For employees who have been recently terminated as part of a mass layoff, they may feel as though their best options are to cut ties and move on from their former employer. Even where there may be dozens of former colleagues who are in the same boat, employees must remember that they still have rights when it comes to losing their position as part of a large scale layoff.
The WARN Act
The Worker Adjustment and Retraining Notification (WARN) Act was passed in 1988 to provide workers with sufficient time to prepare for transitioning from their current job and a new job. Such notice gives employees time to apply for new jobs, undergo training for a new job, or otherwise prepare for the costs of unemployment. Where a mass layoff is occurring, the employer is required to provide its employees with sixty-days’ notice that their employment will be terminated.

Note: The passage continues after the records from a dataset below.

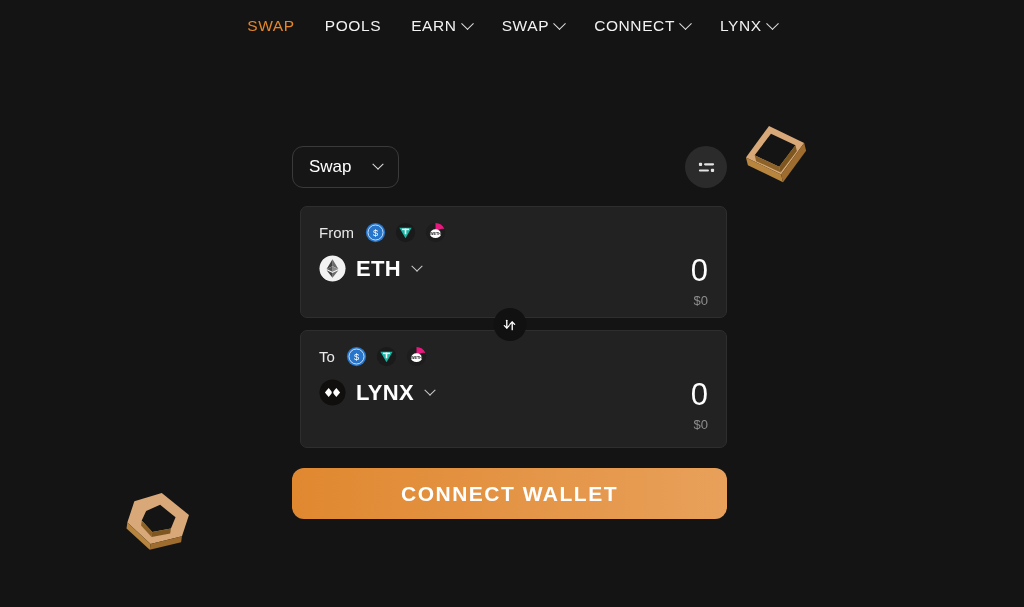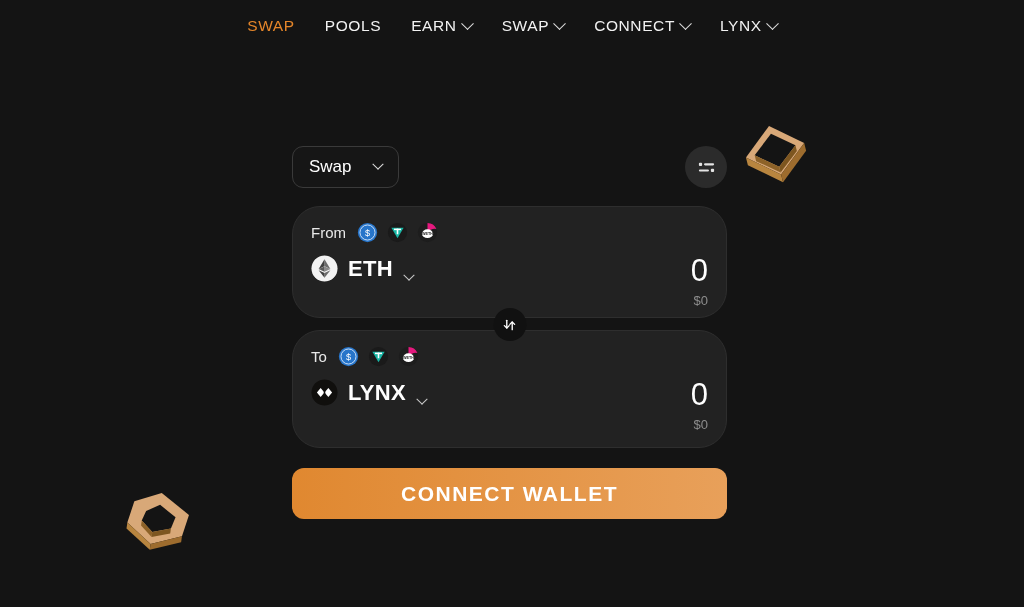--- a/index.html
+++ b/index.html
@@ -45,36 +45,37 @@
   .mode-select .chev { width: 8px; height: 8px; opacity: .85; }
 
   .settings-btn {
     width: 42px; height: 42px; border-radius: 50%;
     background: #2b2b2b; border: none;
     display: flex; align-items: center; justify-content: center; cursor: pointer;
   }
 
   .token-card {
     position: relative;
-    background: #222222; border: 1px solid #2e2e2e; border-radius: 28px;
+    background: #222222; border: 1px solid #2e2e2e; border-radius: 7px;
     padding: 14px 18px 0 18px;
+    margin-left: 8px;
   }
   .card-from { height: 112px; }
   .card-to { height: 118px; margin-top: 12px; }
 
   .card-top { display: flex; align-items: center; gap: 9px; height: 22px; }
   .card-label { font-size: 15px; color: #e9e9e9; margin-right: 2px; }
 
   .chip { width: 21px; height: 21px; border-radius: 50%; display:block; }
 
   .card-body {
     display: flex; align-items: flex-start; justify-content: space-between;
     margin-top: 12px;
   }
-  .token-pick { display: flex; align-items: flex-end; gap: 10px; cursor: pointer; }
+  .token-pick { display: flex; align-items: center; gap: 10px; cursor: pointer; }
   .token-icon { width: 27px; height: 27px; border-radius: 50%; display:block; }
   .token-sym { font-size: 22px; font-weight: 600; color: #fff; letter-spacing: .3px; }
   .token-pick .chev { width: 8px; height: 8px; color:#dcdcdc; margin-left: 2px; }
 
   .amount-wrap { text-align: right; }
   .amount {
     font-size: 31px; color: #ffffff; font-weight: 400; line-height: 1.05;
     background: transparent; border: none; text-align: right; width: 180px;
     font-family: "Liberation Sans", sans-serif; outline: none; padding: 0;
   }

The WARN Act has very specific requirements for when and to whom it applies. Typically, a notice is required when a business with 100 or more full-time workers (not counting workers who have less than 6 months on the job and workers who work fewer than 20 hours per week) is laying off at least 50 people at a single site of employment. The single site of employment is a key element, as there are many nationwide companies that likely terminate more than 50 people who work in separate states across the country.

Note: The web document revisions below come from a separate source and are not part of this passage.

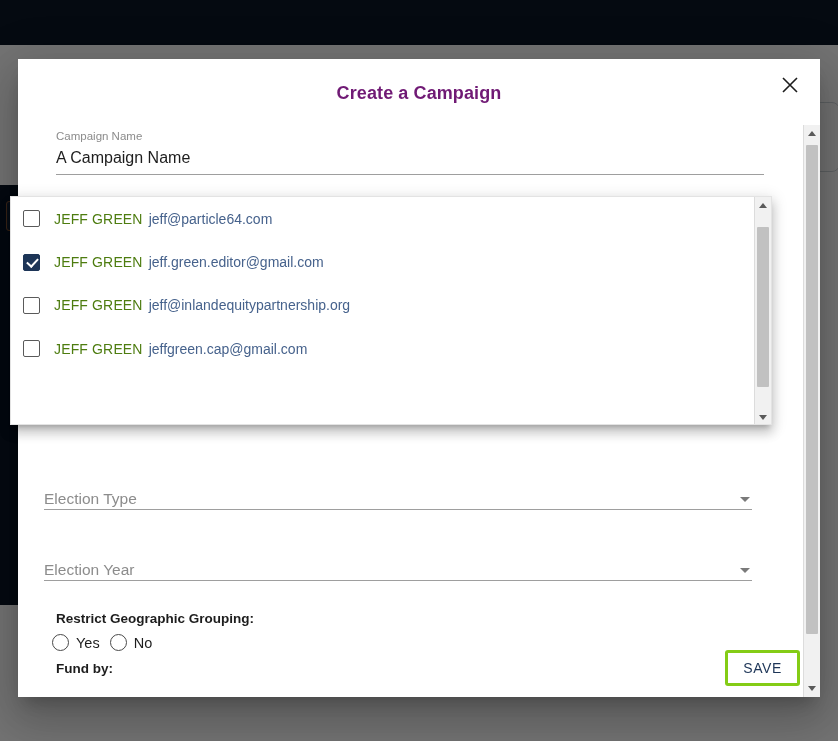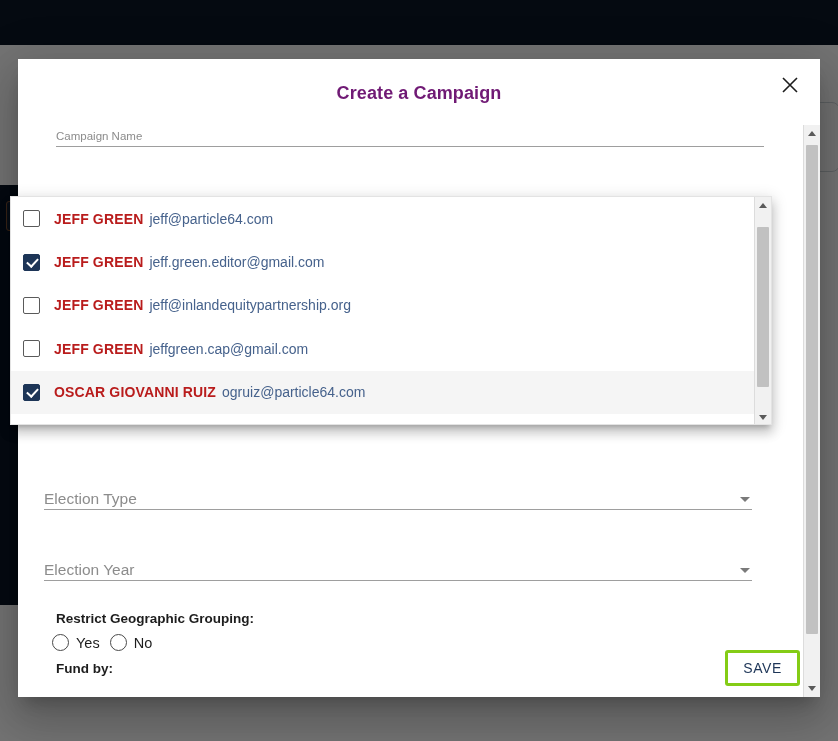--- a/index.html
+++ b/index.html
@@ -263,22 +263,22 @@
     position: absolute;
     left: 4.5px; top: 1.5px;
     width: 5px; height: 9px;
     border: solid #ffffff;
     border-width: 0 2px 2px 0;
     transform: rotate(43deg);
   }
 
   .dd-name {
     font-size: 14px;
-    font-weight: bold;
-    color: #b91c1c;
+    font-weight: normal;
+    color: #4d7c0f;
     letter-spacing: .15px;
     white-space: nowrap;
   }
   .dd-email {
     font-size: 14px;
     color: #46628c;
     margin-left: 6px;
     white-space: nowrap;
   }
 
@@ -381,20 +381,21 @@
     <button class="close-btn">
       <svg width="18" height="18" viewBox="0 0 18 18" aria-hidden="true">
         <path d="M2 2 L16 16 M16 2 L2 16" stroke="#1d1d1d" stroke-width="1.6" fill="none"></path>
       </svg>
     </button>
 
     <div class="content-area">
 
       <div class="field" style="top:4px;">
         <div class="field-label">Campaign Name</div>
+        <div class="field-value">A Campaign Name</div>
         <div class="field-underline"></div>
       </div>
 
       <div class="select-field" style="top:358px;">
         <div class="select-row">
           <span class="select-placeholder">Election Type</span>
           <span class="select-arrow"></span>
         </div>
         <div class="select-underline"></div>
       </div>
@@ -454,25 +455,20 @@
         <div class="dd-item">
           <span class="cb"></span>
           <span class="dd-name">JEFF GREEN</span>
           <span class="dd-email">jeff@inlandequitypartnership.org</span>
         </div>
         <div class="dd-item">
           <span class="cb"></span>
           <span class="dd-name">JEFF GREEN</span>
           <span class="dd-email">jeffgreen.cap@gmail.com</span>
         </div>
-        <div class="dd-item highlight">
-          <span class="cb checked"></span>
-          <span class="dd-name">OSCAR GIOVANNI RUIZ</span>
-          <span class="dd-email">ogruiz@particle64.com</span>
-        </div>
         <div class="dd-item">
           <span class="dd-name"></span>
           <span class="dd-email"></span>
         </div>
       </div>
     <div class="sbar dd-sbar">
       <div class="sbar-btn up">
           <span class="tri-up"></span>
         </div>
       <div class="sbar-thumb" style="top:30px; height:160px;"></div>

The WARN Act also has several exceptions that diminish an employer’s duty to provide notice. For example, “unforeseeable business circumstances” can allow an employer to conduct a mass layoff without providing sixty days’ notice. Many companies utilized this exemption in 2020 due to the pandemic. The exceptions also occur when a company is faltering or when a natural disaster disrupts the business. An employer may also choose to pay the terminated employees for 60 days, which is still a violation of the WARN Act, but it also offsets the damages permitted by WARN.
Do not hesitate to stand up for your rights.
While there are several exceptions to the WARN Act, if an employee has been part of a mass layoff and has received no warnings at least sixty days ahead of time, it is crucial for these employees to understand their rights and be paid the compensation they are owed.